**REQUIRED ACTION:** With the pictures left out, restate every entry word for word.

**INFORMATION PROVIDED:**
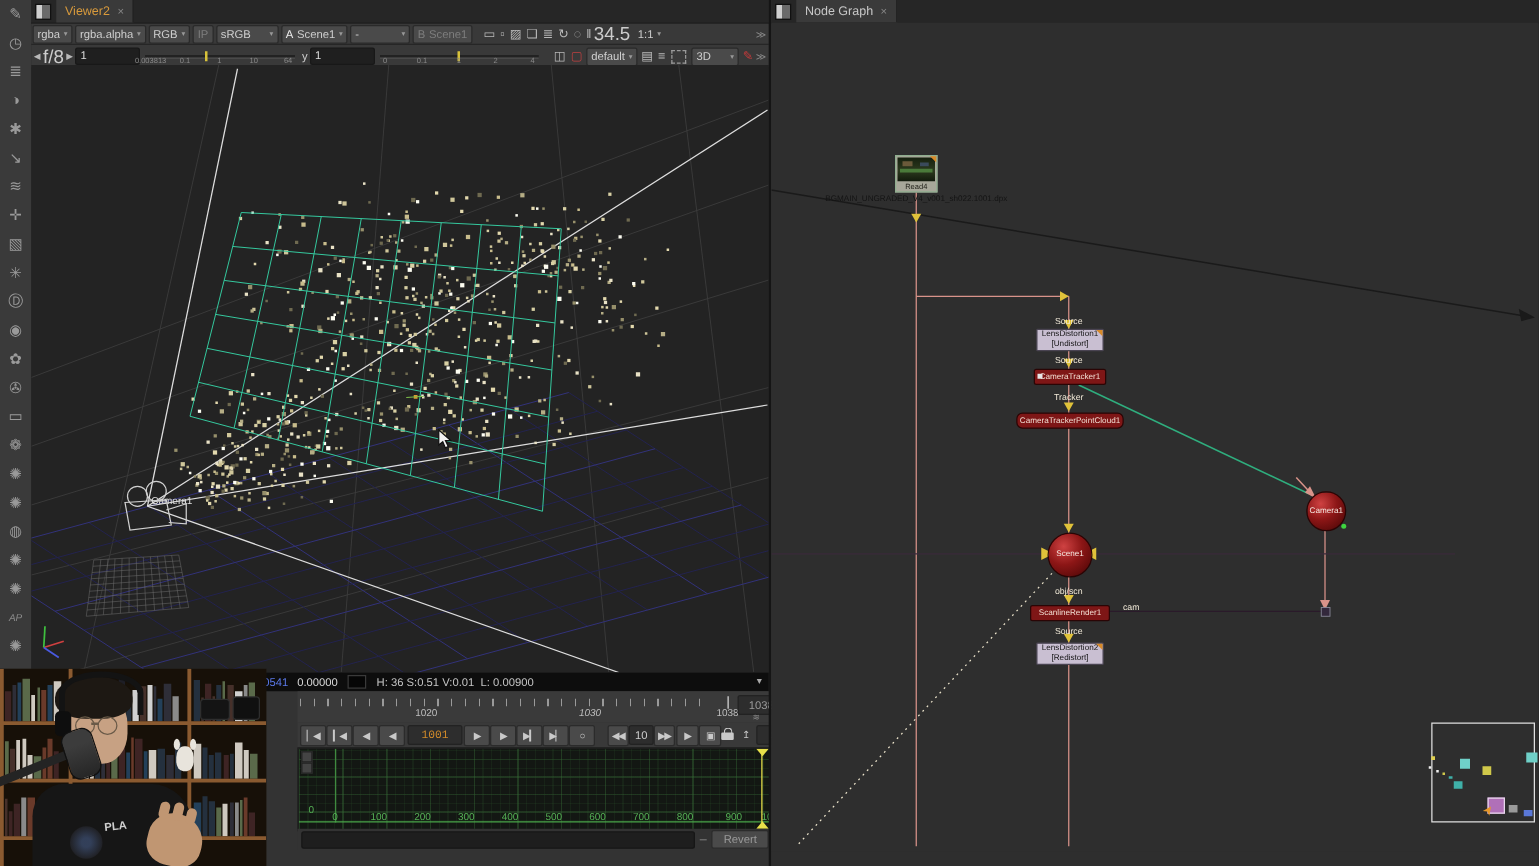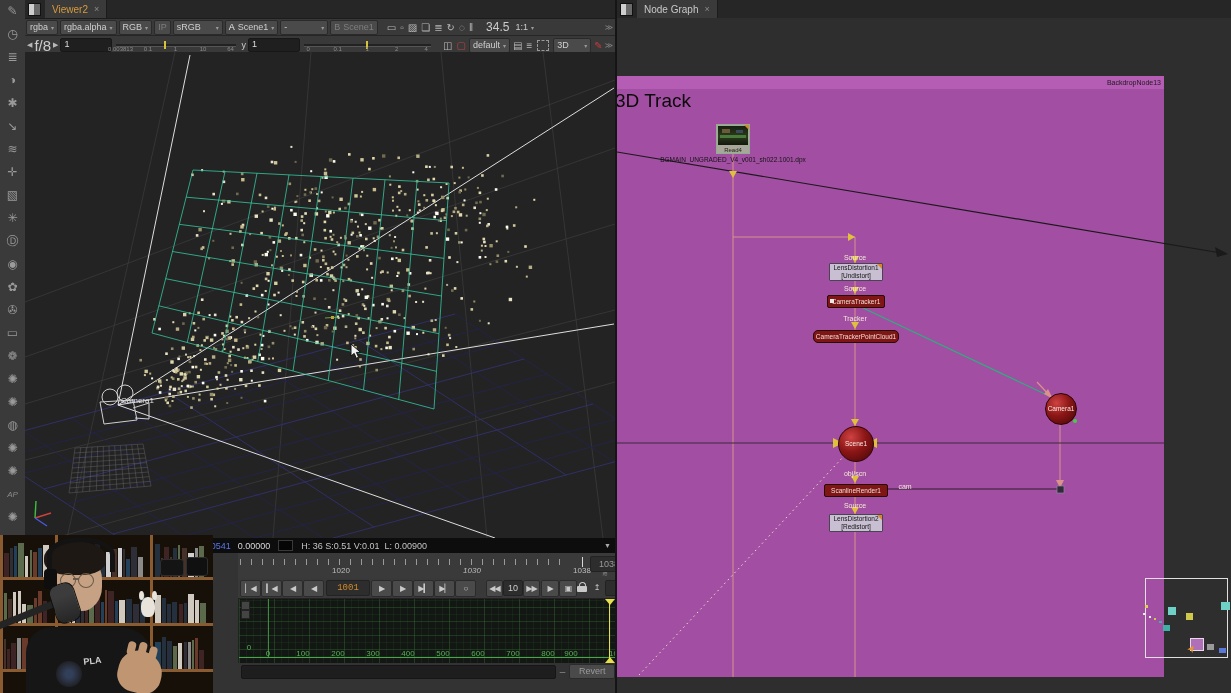--- a/index.html
+++ b/index.html
@@ -164,7 +164,7 @@
           <span class="ic">◌</span>
           <span class="ic">‖</span>
         </span>
-      <span style="margin-left:11px;color:#ccc;font-size:12px;">34.5</span>
+      <span style="margin-left:0;color:#ccc;font-size:15px;">34.5</span>
       <span style="margin-left:6px;color:#ccc;font-size:9px;">1:1</span>
       <span class="car" style="font-size:6px;color:#999;margin-left:3px;">▾</span>
       <span class="chev" style="margin-left:auto;margin-right:2px;">≫</span>

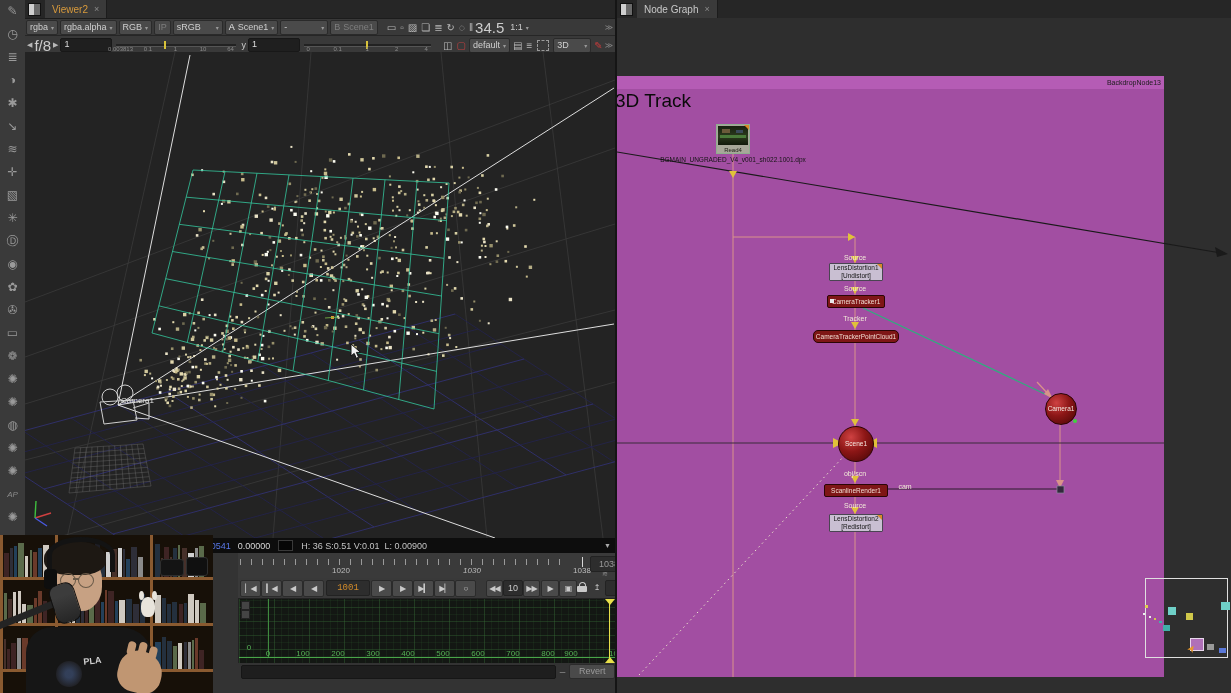--- a/index.html
+++ b/index.html
@@ -1062,10 +1062,6 @@
       </span>
     </div>
     <div id="ng-canvas">
-      <div class="abs" id="backdrop">
-        <div class="abs" id="backdrop-header">BackdropNode13</div>
-        <div class="abs" id="backdrop-label">3D Track</div>
-      </div>
 
       <svg class="abs" style="left:0;top:0;" width="614" height="663">
         <line x1="0" y1="134" x2="604" y2="235" stroke="#1a1a1a" stroke-width="1.2"></line>

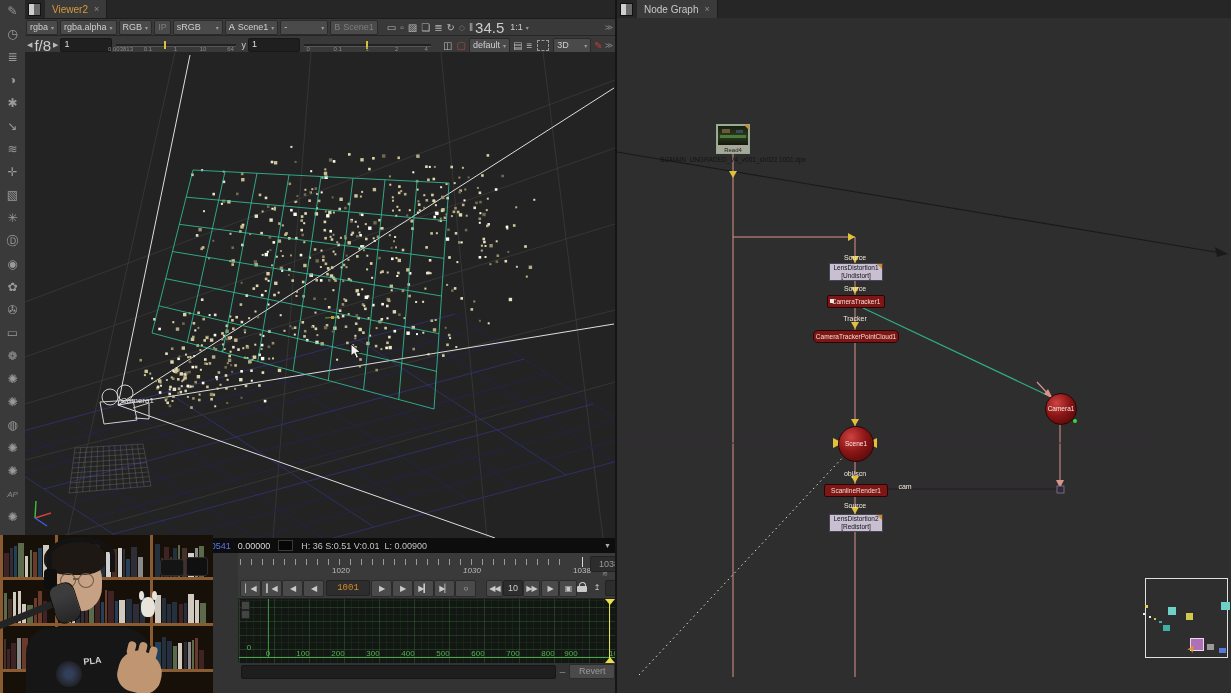--- a/index.html
+++ b/index.html
@@ -1033,7 +1033,7 @@
           <div class="clabel" style="left: 239px;">600</div>
           <div class="clabel" style="left: 274px;">700</div>
           <div class="clabel" style="left: 309px;">800</div>
-          <div class="clabel" style="left: 332px;">900</div>
+          <div class="clabel" style="left: 348px;">900</div>
           <div class="clabel" style="left: 379px;">1000</div>
         </div>
       <div class="abs" style="left:370px;top:2px;width:1px;height:61px;background:#e8e04a;"></div>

**ANSWER FOR THE TASK:**
--- a/index.html
+++ b/index.html
@@ -164,7 +164,7 @@
           <span class="ic">◌</span>
           <span class="ic">‖</span>
         </span>
-      <span style="margin-left:11px;color:#ccc;font-size:12px;">34.5</span>
+      <span style="margin-left:0;color:#ccc;font-size:15px;">34.5</span>
       <span style="margin-left:6px;color:#ccc;font-size:9px;">1:1</span>
       <span class="car" style="font-size:6px;color:#999;margin-left:3px;">▾</span>
       <span class="chev" style="margin-left:auto;margin-right:2px;">≫</span>

--- a/index.html
+++ b/index.html
@@ -1062,10 +1062,6 @@
       </span>
     </div>
     <div id="ng-canvas">
-      <div class="abs" id="backdrop">
-        <div class="abs" id="backdrop-header">BackdropNode13</div>
-        <div class="abs" id="backdrop-label">3D Track</div>
-      </div>
 
       <svg class="abs" style="left:0;top:0;" width="614" height="663">
         <line x1="0" y1="134" x2="604" y2="235" stroke="#1a1a1a" stroke-width="1.2"></line>

--- a/index.html
+++ b/index.html
@@ -1033,7 +1033,7 @@
           <div class="clabel" style="left: 239px;">600</div>
           <div class="clabel" style="left: 274px;">700</div>
           <div class="clabel" style="left: 309px;">800</div>
-          <div class="clabel" style="left: 332px;">900</div>
+          <div class="clabel" style="left: 348px;">900</div>
           <div class="clabel" style="left: 379px;">1000</div>
         </div>
       <div class="abs" style="left:370px;top:2px;width:1px;height:61px;background:#e8e04a;"></div>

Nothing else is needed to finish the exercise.